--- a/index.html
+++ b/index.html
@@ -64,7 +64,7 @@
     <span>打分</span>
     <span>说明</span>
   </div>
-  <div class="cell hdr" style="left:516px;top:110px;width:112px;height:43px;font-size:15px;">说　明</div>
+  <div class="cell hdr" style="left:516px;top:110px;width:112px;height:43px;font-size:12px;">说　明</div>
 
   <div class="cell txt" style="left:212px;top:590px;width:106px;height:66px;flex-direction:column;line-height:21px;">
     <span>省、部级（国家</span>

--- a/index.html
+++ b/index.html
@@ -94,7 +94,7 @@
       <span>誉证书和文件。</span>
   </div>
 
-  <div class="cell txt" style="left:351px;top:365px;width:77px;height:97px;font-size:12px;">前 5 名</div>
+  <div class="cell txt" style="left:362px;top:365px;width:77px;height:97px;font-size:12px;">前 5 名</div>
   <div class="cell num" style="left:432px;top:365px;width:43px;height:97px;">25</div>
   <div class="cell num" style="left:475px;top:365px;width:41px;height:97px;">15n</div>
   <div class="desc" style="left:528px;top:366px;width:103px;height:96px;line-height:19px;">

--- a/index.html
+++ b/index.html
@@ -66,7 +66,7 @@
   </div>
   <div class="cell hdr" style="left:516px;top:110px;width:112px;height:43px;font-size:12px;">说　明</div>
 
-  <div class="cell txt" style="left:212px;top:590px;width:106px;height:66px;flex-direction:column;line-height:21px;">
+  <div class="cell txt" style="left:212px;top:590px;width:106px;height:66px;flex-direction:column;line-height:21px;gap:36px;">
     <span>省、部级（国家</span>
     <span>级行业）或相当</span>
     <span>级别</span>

*What is expected*
Which lines of the listing contain the word "flex"? Copy each of them.

*Written reply*
   <div class="cell txt" style="left:212px;top:590px;width:106px;height:66px;flex-direction:column;line-height:21px;">
-  <div class="cell txt" style="left:212px;top:590px;width:106px;height:66px;flex-direction:column;line-height:21px;">
+  <div class="cell txt" style="left:212px;top:590px;width:106px;height:66px;flex-direction:column;line-height:21px;gap:36px;">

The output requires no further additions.